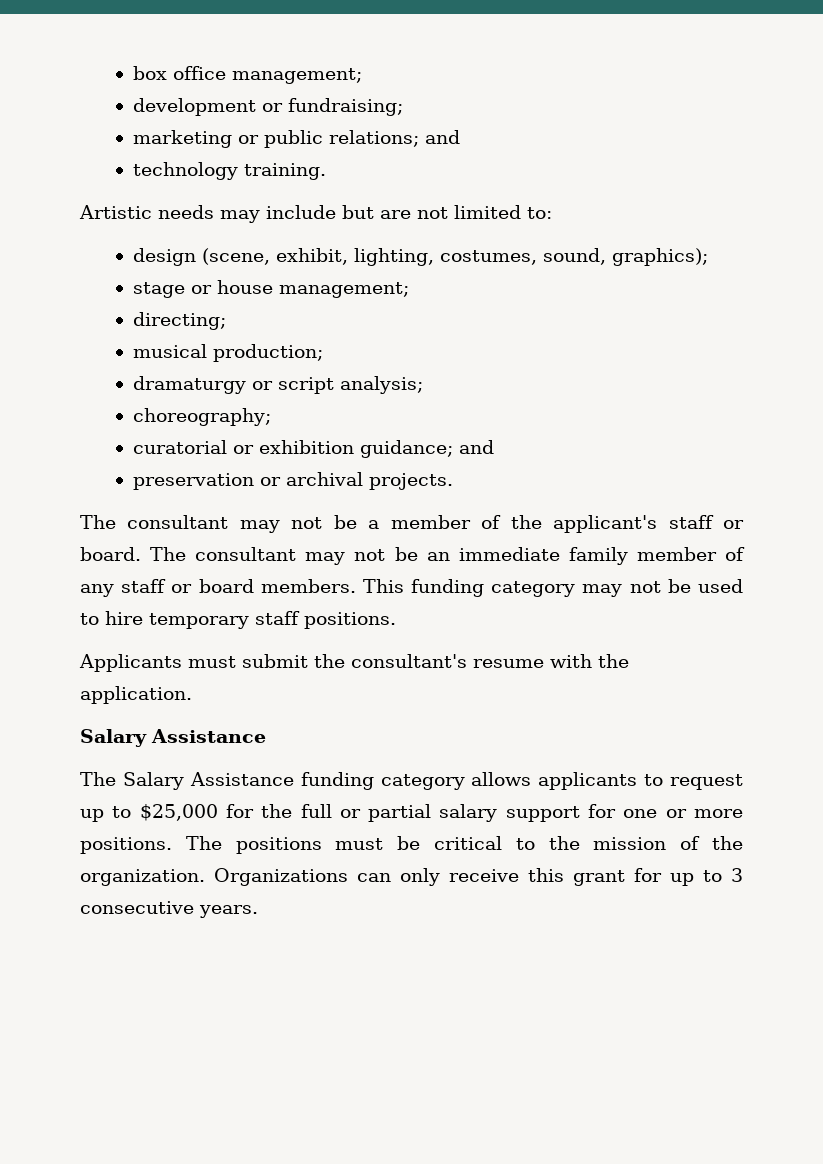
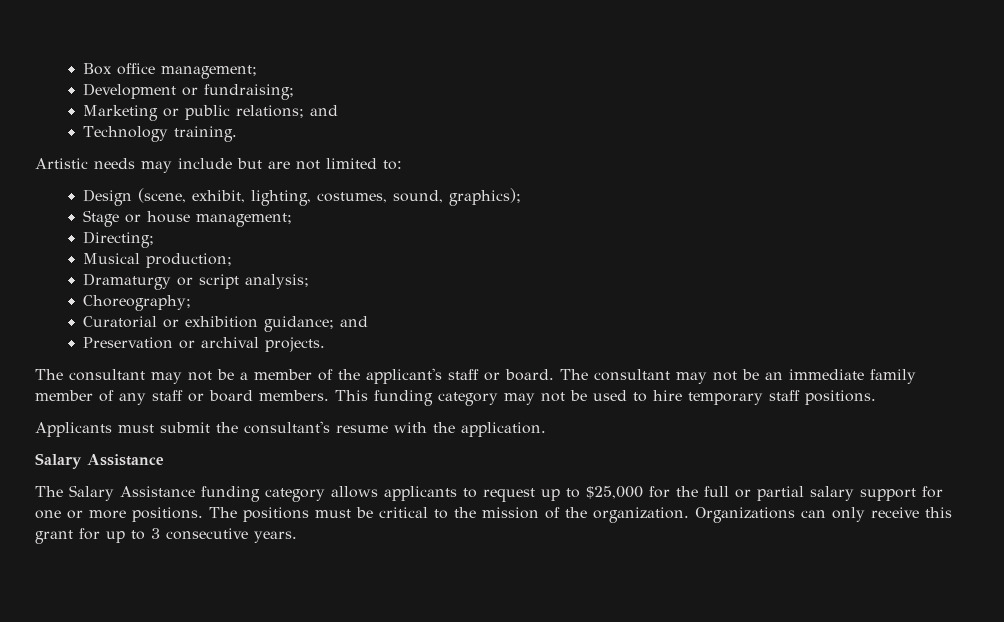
- box office management;
+ Box office management;
- development or fundraising;
+ Development or fundraising;
- marketing or public relations; and
+ Marketing or public relations; and
- technology training.
+ Technology training.
- design (scene, exhibit, lighting, costumes, sound, graphics);
+ Design (scene, exhibit, lighting, costumes, sound, graphics);
- stage or house management;
+ Stage or house management;
- directing;
- musical production;
+ Directing;
+ Musical production;
- dramaturgy or script analysis;
+ Dramaturgy or script analysis;
- choreography;
- curatorial or exhibition guidance; and
+ Choreography;
+ Curatorial or exhibition guidance; and
- preservation or archival projects.
+ Preservation or archival projects.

--------------------------------------------------

## What this task involves
Copy all records exactly, no images.

## Written reply
- box office management;
+ Box office management;
- development or fundraising;
+ Development or fundraising;
- marketing or public relations; and
+ Marketing or public relations; and
- technology training.
+ Technology training.
- design (scene, exhibit, lighting, costumes, sound, graphics);
+ Design (scene, exhibit, lighting, costumes, sound, graphics);
- stage or house management;
+ Stage or house management;
- directing;
- musical production;
+ Directing;
+ Musical production;
- dramaturgy or script analysis;
+ Dramaturgy or script analysis;
- choreography;
- curatorial or exhibition guidance; and
+ Choreography;
+ Curatorial or exhibition guidance; and
- preservation or archival projects.
+ Preservation or archival projects.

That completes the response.